The Mudcat Café TM
Thread #135626   Message #3095618
Posted By: GUEST,Grishka
15-Feb-11 - 08:51 AM
Thread Name: Tech: Non-ASCII character display problems
Subject: RE: Tech: Non-ASCII character display problems
Artful Codger, if we want to have a chance for our considerations to become reality, we should present them as complete concepts, as I did with "Grishka1" and "Grishka2". You may start with "AC1", which I understand to be: Keep the thread page as it is, but let it use UTF-16. This will indeed display most western messages correctly, and allow posting in Unicode. The major drawback is: legacy posts using other codepages cannot be viewed by codepage switching in the browser. Your "selector", asking the server script to do it ("emulation"), would be quite extravagant and so slow that experimenting would be discouraged. Also, the size of most HTML files would be nearly doubled.

Posting from UTF-16 pages produces exactly the same byte sequences as from UTF-8 pages, because the HTTP protocol enforces UTF-8 for the transport. I don't know yet how exactly the string is presented to the CFM script (by the ColdFusion software handling input on the server), but I am sure it will be easy to extract the information we need. If asked, I'll find out how to.

Note that my above concepts do not use UTF-8 to display any postings.

Storing message bodies on the server database is not a big issue. I understand it to be current policy to encourage "ampersand escapes" anyway, so I think the script should produce and store these, simulating an AC compliant user. A Unicode solution, possibly supported by the CF system, can be discussed as an alternative. How to facilitate full-text searches is another topic – Google does it alright for my taste.

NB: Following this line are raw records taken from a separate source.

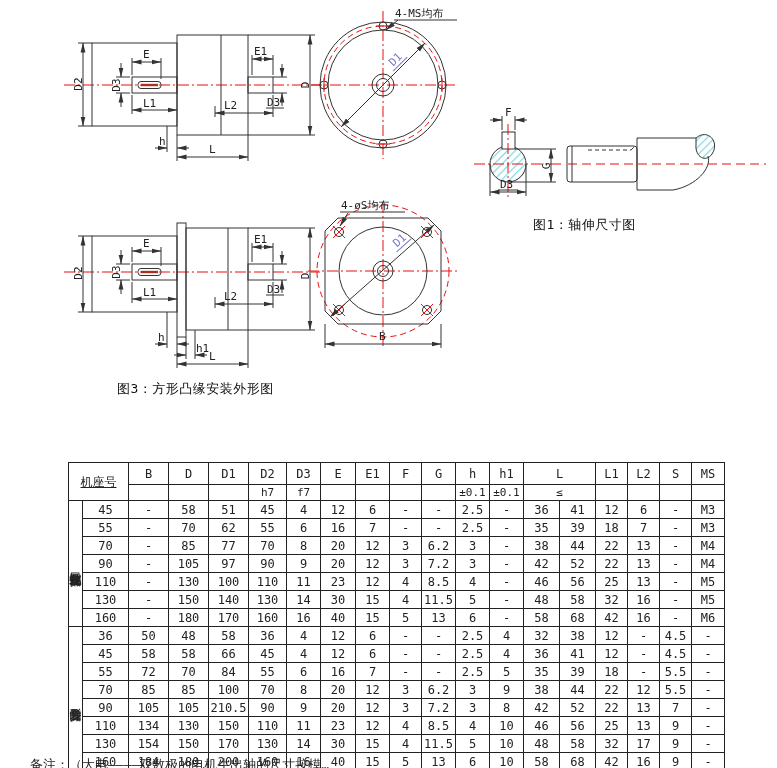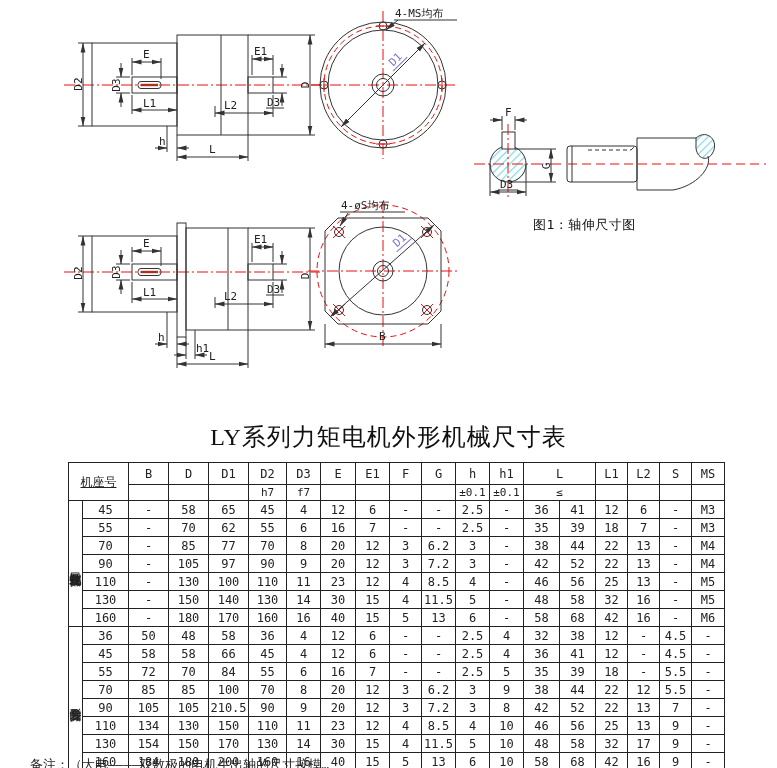--- a/index.html
+++ b/index.html
@@ -256,6 +256,7 @@
       <text x="321" y="144">B</text>
     </g>
   </svg>
+  <div class="cap" style="left:117px;top:380px">图3：方形凸缘安装外形图</div>
 
   <div id="title">LY系列力矩电机外形机械尺寸表</div>
 

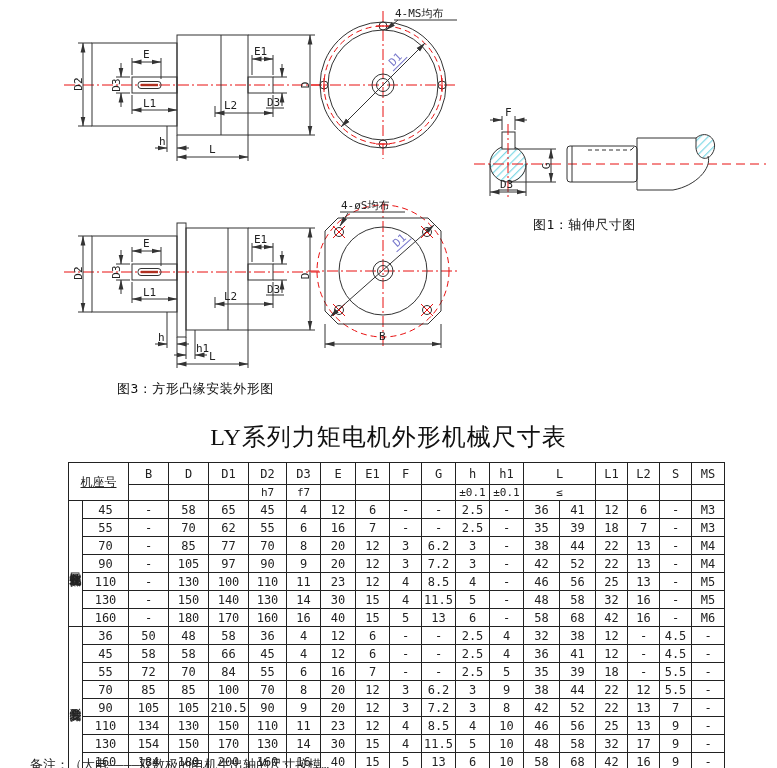--- a/index.html
+++ b/index.html
@@ -258,7 +258,6 @@
   </svg>
   <div class="cap" style="left:117px;top:380px">图3：方形凸缘安装外形图</div>
 
-  <div id="title">LY系列力矩电机外形机械尺寸表</div>
 
   <table id="dimtable">
     <colgroup>

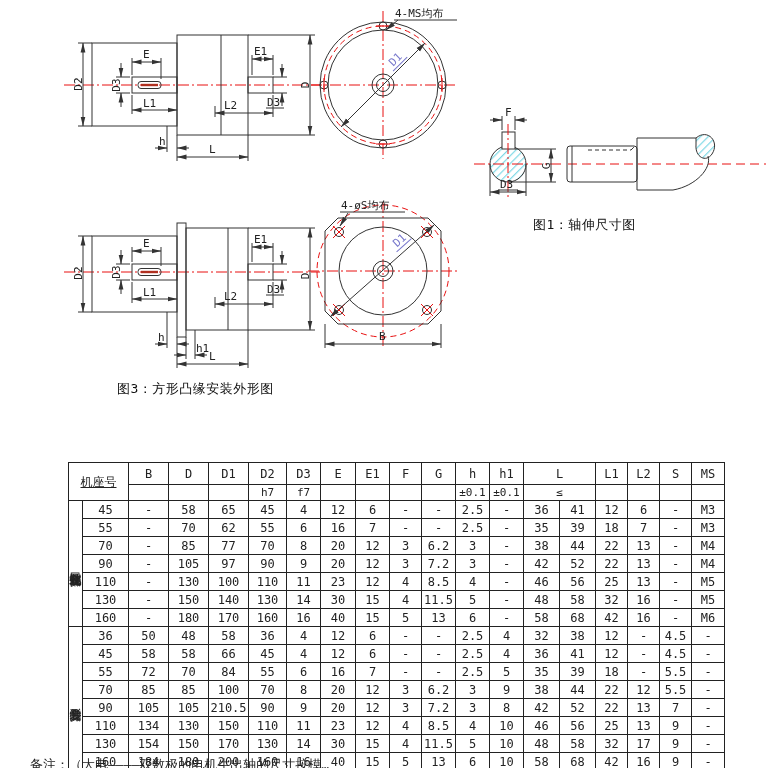--- a/index.html
+++ b/index.html
@@ -326,7 +326,7 @@
           <td>45</td>
           <td>-</td>
           <td>58</td>
-          <td>65</td>
+          <td>51</td>
           <td>45</td>
           <td>4</td>
           <td>12</td>

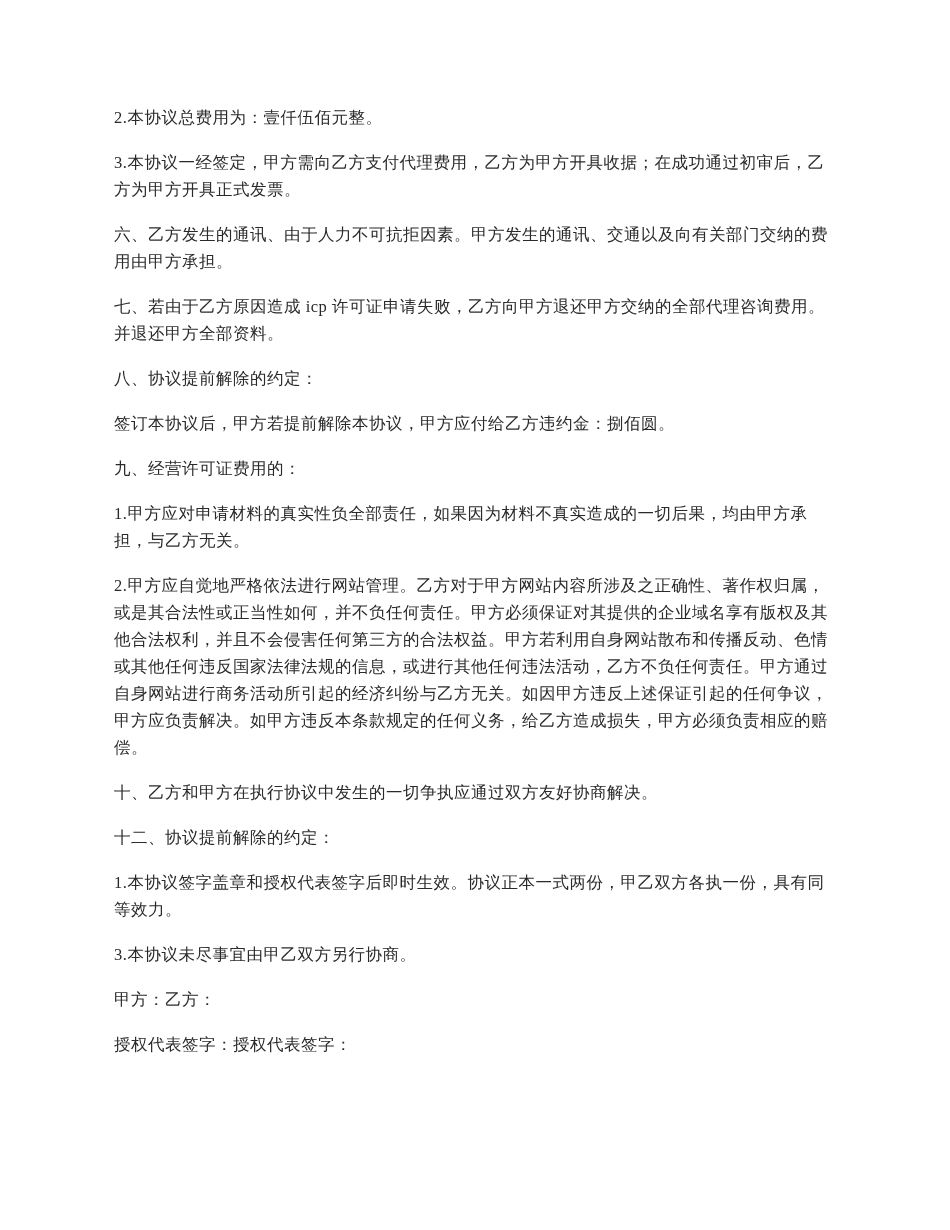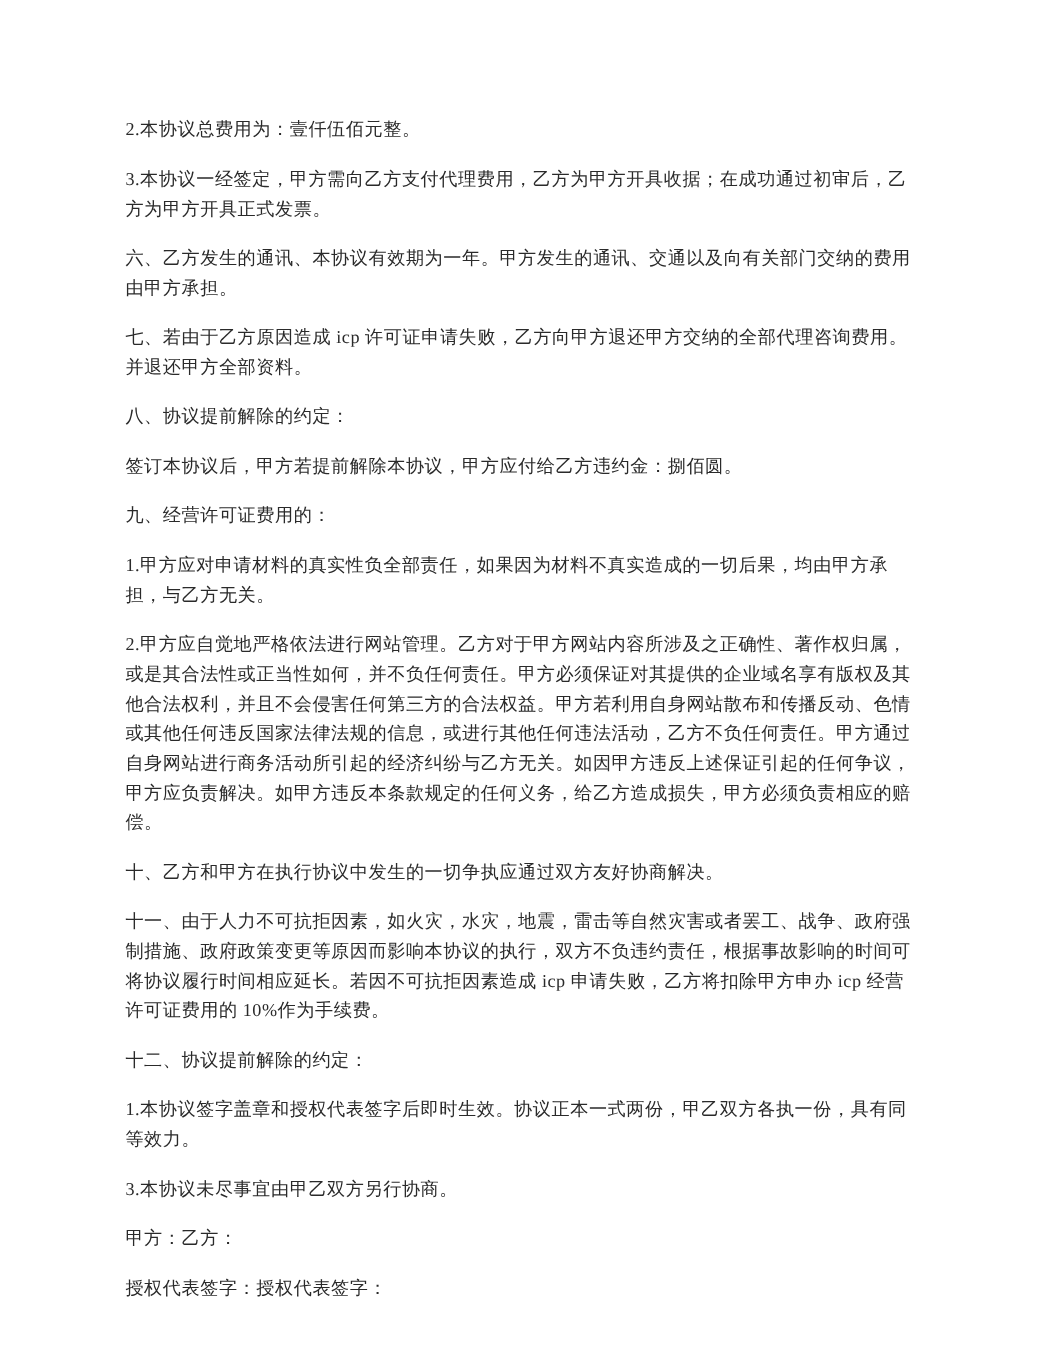--- a/index.html
+++ b/index.html
@@ -35,7 +35,7 @@
 <div class="page">
   <p>2.本协议总费用为：壹仟伍佰元整。</p>
   <p>3.本协议一经签定，甲方需向乙方支付代理费用，乙方为甲方开具收据；在成功通过初审后，乙方为甲方开具正式发票。</p>
-  <p>六、乙方发生的通讯、本协议有效期为一年。甲方发生的通讯、交通以及向有关部门交纳的费用由甲方承担。</p>
+  <p>六、乙方发生的通讯、由于人力不可抗拒因素。甲方发生的通讯、交通以及向有关部门交纳的费用由甲方承担。</p>
   <p>七、若由于乙方原因造成 icp 许可证申请失败，乙方向甲方退还甲方交纳的全部代理咨询费用。并退还甲方全部资料。</p>
   <p>八、协议提前解除的约定：</p>
   <p>签订本协议后，甲方若提前解除本协议，甲方应付给乙方违约金：捌佰圆。</p>

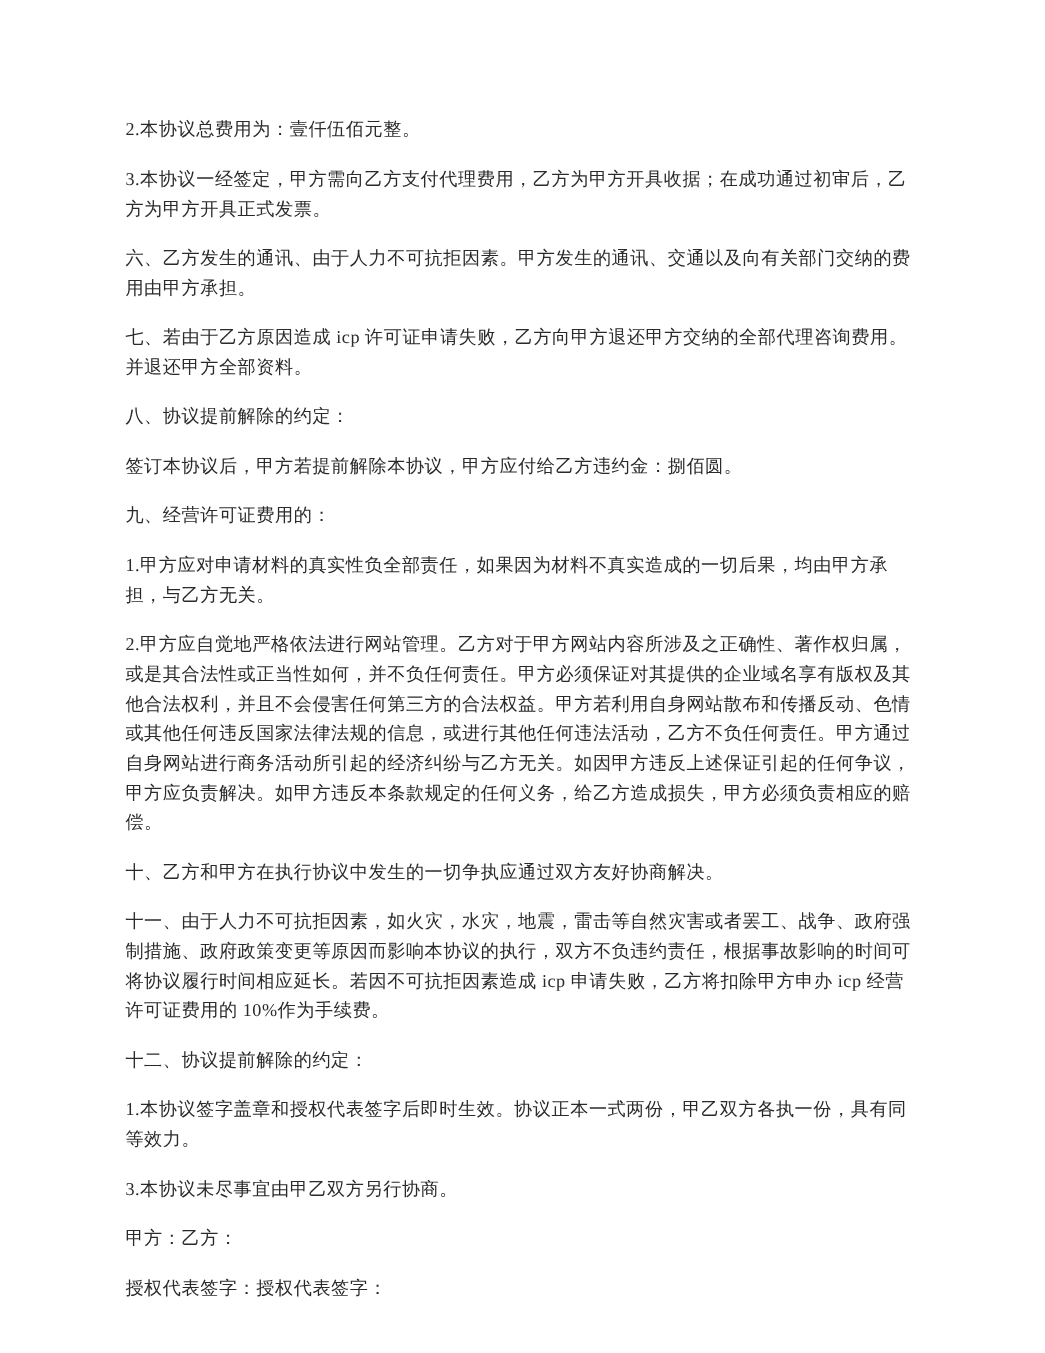--- a/index.html
+++ b/index.html
@@ -43,7 +43,6 @@
   <p>1.甲方应对申请材料的真实性负全部责任，如果因为材料不真实造成的一切后果，均由甲方承担，与乙方无关。</p>
   <p>2.甲方应自觉地严格依法进行网站管理。乙方对于甲方网站内容所涉及之正确性、著作权归属，或是其合法性或正当性如何，并不负任何责任。甲方必须保证对其提供的企业域名享有版权及其他合法权利，并且不会侵害任何第三方的合法权益。甲方若利用自身网站散布和传播反动、色情或其他任何违反国家法律法规的信息，或进行其他任何违法活动，乙方不负任何责任。甲方通过自身网站进行商务活动所引起的经济纠纷与乙方无关。如因甲方违反上述保证引起的任何争议，甲方应负责解决。如甲方违反本条款规定的任何义务，给乙方造成损失，甲方必须负责相应的赔偿。</p>
   <p>十、乙方和甲方在执行协议中发生的一切争执应通过双方友好协商解决。</p>
-  <p>十一、由于人力不可抗拒因素，如火灾，水灾，地震，雷击等自然灾害或者罢工、战争、政府强制措施、政府政策变更等原因而影响本协议的执行，双方不负违约责任，根据事故影响的时间可将协议履行时间相应延长。若因不可抗拒因素造成 icp 申请失败，乙方将扣除甲方申办 icp 经营许可证费用的 10%作为手续费。</p>
   <p>十二、协议提前解除的约定：</p>
   <p>1.本协议签字盖章和授权代表签字后即时生效。协议正本一式两份，甲乙双方各执一份，具有同等效力。</p>
   <p>3.本协议未尽事宜由甲乙双方另行协商。</p>

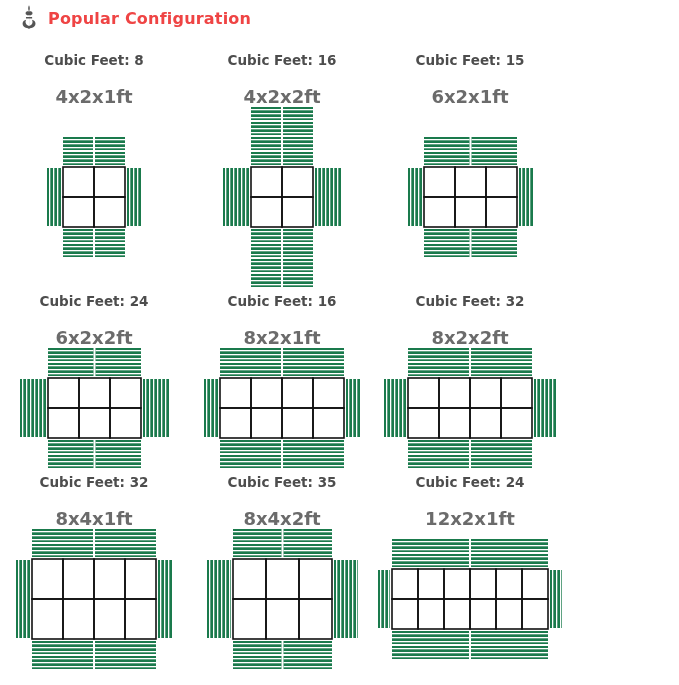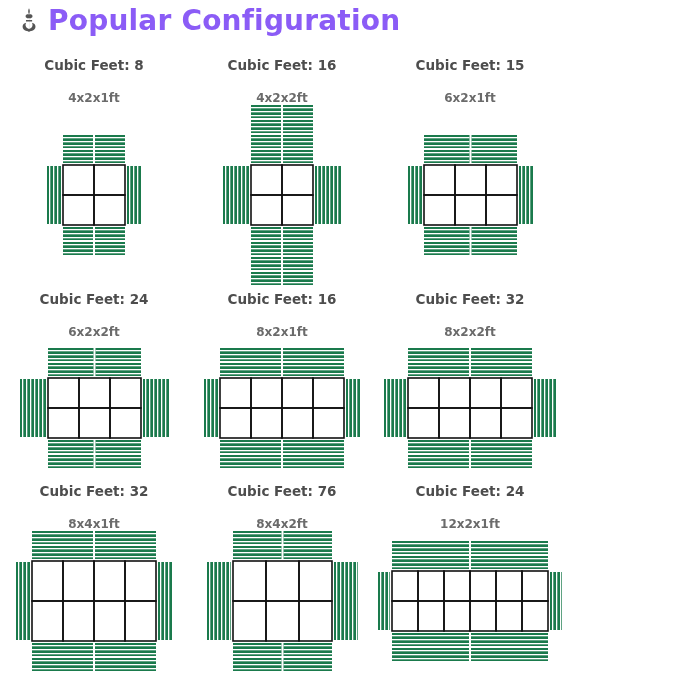--- a/index.html
+++ b/index.html
@@ -28,9 +28,9 @@
     color: #555555;
   }
   .title-text {
-    font-size: 28px;
+    font-size: 16px;
     font-weight: bold;
-    color: #8b5cf6;
+    color: #ef4444;
     letter-spacing: 0.2px;
     white-space: nowrap;
   }

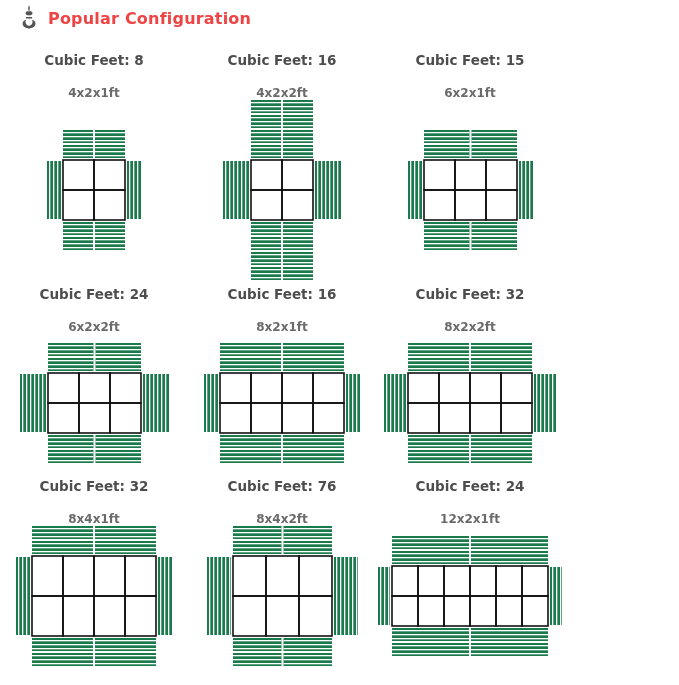--- a/index.html
+++ b/index.html
@@ -56,7 +56,7 @@
     white-space: nowrap;
   }
   .dim-label {
-    font-size: 12px;
+    font-size: 18px;
     font-weight: bold;
     color: #6b6b6b;
     margin-top: 18px;

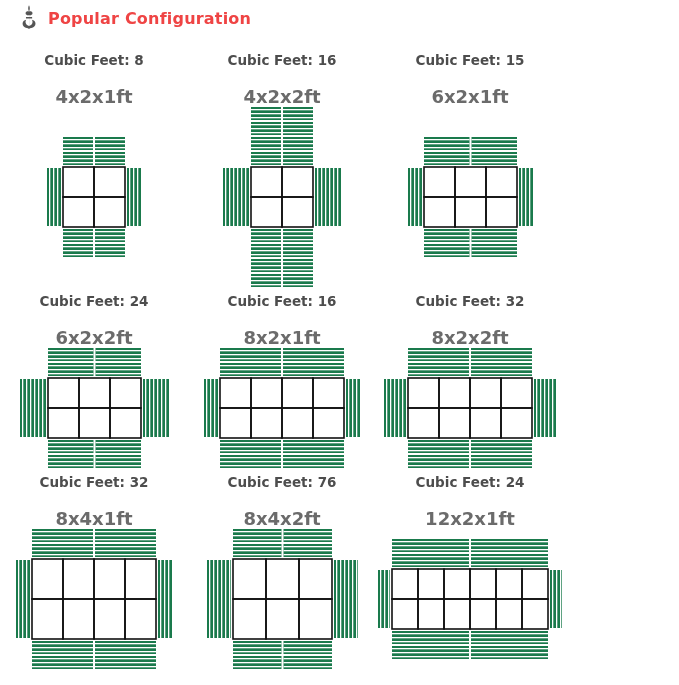--- a/index.html
+++ b/index.html
@@ -673,7 +673,7 @@
       </div>
     </div>
     <div class="cell">
-      <div class="cf-label">Cubic Feet: 76</div>
+      <div class="cf-label">Cubic Feet: 35</div>
       <div class="dim-label">8x4x2ft</div>
       <div class="fig">
         <svg class="diagram" width="151" height="140" viewBox="0 0 151 140">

As for thread titles, Mudcat can continue to restrict them to characters up to code number 255 and to store them as single byte strings, meaning ISO 8859-1. Since they will arrive at the server in Unicode, the script can effectively test them and refuse thread creation if necessary, issuing an error message. Another option is to accept any title, store it as UTF-8, but transform it to "ampersand" when writing an HTML page (if the thread was created after time X). Cyrillic titles would then be displayed correctly but would have to be somewhat short (assuming the database field is addressed and sized in terms of bytes. Well, Вещая takes exactly as much UTF-8 space as Vyeshchaya).

Converting existing messages in the database: We agree that this needs human interference and therefore time. It should be regarded as a separate project, the only interference with the current one being that it will hopefully one day become a matter of the past. Joe has indicated such a conversion to be desirable; it would of course be much easier if he were helped by other users, supported by the script. AC's marker to recognize problematic messages would be quite useful; if however any change of database design is taboo, a mark at the beginning of the Body (like a "BOM") can serve as a makeshift. As soon as the whole database is converted (if ever), UTF-8 can be used for everything.

I am still waiting for an official signal, or questions. If Q (14 Feb 11 - 09:55 PM) sums up the general opinion, I can use my time very well otherwise.